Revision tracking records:
==*==

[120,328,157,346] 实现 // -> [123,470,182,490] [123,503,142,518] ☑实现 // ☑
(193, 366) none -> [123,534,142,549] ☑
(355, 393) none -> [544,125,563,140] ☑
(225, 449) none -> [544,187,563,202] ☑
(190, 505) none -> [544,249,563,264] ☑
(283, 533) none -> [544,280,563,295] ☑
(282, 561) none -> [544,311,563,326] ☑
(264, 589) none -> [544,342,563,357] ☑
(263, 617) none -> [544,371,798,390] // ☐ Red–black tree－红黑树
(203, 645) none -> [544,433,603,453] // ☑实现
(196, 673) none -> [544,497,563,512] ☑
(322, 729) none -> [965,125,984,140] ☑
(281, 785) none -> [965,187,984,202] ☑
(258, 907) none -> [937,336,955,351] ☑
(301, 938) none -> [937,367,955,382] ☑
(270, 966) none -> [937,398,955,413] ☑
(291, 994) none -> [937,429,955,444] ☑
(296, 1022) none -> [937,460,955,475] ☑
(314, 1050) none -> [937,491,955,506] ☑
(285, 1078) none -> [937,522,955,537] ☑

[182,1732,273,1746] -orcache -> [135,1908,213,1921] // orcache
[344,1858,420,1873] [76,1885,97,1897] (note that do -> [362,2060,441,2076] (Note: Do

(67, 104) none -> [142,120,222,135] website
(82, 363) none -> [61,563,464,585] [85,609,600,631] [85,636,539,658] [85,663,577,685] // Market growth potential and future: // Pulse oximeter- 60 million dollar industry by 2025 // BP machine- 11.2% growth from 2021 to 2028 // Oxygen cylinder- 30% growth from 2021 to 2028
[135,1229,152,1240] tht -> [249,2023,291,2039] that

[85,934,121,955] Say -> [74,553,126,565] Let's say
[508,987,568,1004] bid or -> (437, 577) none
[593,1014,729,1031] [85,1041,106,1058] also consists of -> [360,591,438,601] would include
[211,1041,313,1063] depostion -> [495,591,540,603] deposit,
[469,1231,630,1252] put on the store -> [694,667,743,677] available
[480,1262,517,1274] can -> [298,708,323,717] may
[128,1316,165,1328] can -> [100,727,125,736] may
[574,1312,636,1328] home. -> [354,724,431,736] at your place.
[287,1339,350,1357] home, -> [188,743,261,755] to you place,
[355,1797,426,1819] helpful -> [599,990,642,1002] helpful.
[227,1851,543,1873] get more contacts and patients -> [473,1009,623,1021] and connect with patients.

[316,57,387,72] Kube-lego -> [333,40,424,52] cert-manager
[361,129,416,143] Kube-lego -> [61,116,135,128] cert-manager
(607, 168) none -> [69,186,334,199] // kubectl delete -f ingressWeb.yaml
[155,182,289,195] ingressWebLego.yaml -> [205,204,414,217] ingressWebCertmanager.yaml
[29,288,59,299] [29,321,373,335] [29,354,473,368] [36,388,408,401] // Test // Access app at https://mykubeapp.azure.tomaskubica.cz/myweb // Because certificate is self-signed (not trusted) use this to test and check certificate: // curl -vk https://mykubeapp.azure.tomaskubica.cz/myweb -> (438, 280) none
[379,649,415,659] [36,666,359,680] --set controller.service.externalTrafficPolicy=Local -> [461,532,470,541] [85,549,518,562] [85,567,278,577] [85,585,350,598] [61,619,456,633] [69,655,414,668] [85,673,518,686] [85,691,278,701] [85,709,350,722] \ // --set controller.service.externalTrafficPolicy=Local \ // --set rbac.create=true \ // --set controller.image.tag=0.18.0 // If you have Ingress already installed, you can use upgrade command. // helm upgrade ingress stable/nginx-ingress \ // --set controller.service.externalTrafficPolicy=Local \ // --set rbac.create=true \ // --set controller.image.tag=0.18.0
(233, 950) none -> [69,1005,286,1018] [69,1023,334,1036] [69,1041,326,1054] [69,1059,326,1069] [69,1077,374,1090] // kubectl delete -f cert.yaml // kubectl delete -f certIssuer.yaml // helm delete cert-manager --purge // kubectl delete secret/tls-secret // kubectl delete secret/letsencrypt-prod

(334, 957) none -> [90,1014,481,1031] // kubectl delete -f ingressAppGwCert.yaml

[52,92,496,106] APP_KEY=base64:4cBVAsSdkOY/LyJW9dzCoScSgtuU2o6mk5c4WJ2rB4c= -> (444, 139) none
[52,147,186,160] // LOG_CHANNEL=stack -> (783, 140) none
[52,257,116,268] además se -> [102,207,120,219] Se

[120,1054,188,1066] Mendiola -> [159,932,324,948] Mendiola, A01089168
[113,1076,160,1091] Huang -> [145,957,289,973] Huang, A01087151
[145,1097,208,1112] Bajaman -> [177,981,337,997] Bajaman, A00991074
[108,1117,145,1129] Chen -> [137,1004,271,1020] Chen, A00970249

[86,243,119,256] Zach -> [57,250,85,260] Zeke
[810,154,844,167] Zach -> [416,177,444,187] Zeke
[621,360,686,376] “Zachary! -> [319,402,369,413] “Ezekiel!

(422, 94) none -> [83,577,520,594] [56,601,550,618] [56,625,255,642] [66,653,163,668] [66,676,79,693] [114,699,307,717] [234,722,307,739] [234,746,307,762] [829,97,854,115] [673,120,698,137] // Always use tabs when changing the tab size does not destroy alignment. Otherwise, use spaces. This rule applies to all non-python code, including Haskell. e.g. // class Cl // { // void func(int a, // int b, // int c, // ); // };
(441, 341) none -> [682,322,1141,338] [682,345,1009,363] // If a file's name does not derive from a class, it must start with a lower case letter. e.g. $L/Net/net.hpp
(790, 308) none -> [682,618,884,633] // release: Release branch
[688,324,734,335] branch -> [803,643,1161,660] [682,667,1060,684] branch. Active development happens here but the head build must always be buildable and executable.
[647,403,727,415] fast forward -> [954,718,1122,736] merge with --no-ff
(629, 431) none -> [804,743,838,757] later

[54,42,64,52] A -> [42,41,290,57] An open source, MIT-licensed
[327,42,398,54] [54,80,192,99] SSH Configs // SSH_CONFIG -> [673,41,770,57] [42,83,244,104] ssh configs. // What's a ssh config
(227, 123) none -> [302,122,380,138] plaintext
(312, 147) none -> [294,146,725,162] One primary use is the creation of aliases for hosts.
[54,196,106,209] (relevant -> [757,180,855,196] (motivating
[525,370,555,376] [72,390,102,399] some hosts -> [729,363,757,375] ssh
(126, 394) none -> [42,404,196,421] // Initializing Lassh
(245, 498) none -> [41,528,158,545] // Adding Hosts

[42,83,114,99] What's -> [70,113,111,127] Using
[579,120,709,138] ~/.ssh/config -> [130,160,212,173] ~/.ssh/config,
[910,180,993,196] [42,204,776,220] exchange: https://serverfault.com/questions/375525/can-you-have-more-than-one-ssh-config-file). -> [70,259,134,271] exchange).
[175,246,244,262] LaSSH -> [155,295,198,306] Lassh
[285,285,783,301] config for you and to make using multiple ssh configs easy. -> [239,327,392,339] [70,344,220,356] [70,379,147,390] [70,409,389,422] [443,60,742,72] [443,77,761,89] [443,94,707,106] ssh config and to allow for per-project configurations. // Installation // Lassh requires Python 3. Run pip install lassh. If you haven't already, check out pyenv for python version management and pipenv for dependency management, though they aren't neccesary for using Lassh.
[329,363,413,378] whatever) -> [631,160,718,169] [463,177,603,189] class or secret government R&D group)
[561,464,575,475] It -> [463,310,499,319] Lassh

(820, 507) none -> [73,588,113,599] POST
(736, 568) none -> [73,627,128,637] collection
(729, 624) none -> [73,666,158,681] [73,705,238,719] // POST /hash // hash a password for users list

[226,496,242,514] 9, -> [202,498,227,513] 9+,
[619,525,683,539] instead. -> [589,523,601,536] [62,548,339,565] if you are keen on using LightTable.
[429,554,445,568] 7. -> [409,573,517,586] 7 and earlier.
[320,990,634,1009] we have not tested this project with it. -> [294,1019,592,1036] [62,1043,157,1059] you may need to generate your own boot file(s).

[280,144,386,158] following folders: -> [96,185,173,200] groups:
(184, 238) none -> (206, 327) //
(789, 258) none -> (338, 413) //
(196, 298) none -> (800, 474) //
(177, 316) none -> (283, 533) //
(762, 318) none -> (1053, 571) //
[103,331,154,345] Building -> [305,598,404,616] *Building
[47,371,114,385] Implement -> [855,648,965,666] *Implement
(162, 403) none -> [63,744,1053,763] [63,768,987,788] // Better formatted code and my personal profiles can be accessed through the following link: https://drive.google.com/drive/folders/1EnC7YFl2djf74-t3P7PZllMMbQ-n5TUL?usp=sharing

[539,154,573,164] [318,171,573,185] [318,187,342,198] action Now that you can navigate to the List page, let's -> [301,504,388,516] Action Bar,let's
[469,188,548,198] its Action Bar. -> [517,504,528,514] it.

==*==

Exercise objective:
Sift through the entries and copy every line with "that".

Completed exercise:
[344,1858,420,1873] [76,1885,97,1897] (note that do -> [362,2060,441,2076] (Note: Do
[135,1229,152,1240] tht -> [249,2023,291,2039] that
[539,154,573,164] [318,171,573,185] [318,187,342,198] action Now that you can navigate to the List page, let's -> [301,504,388,516] Action Bar,let's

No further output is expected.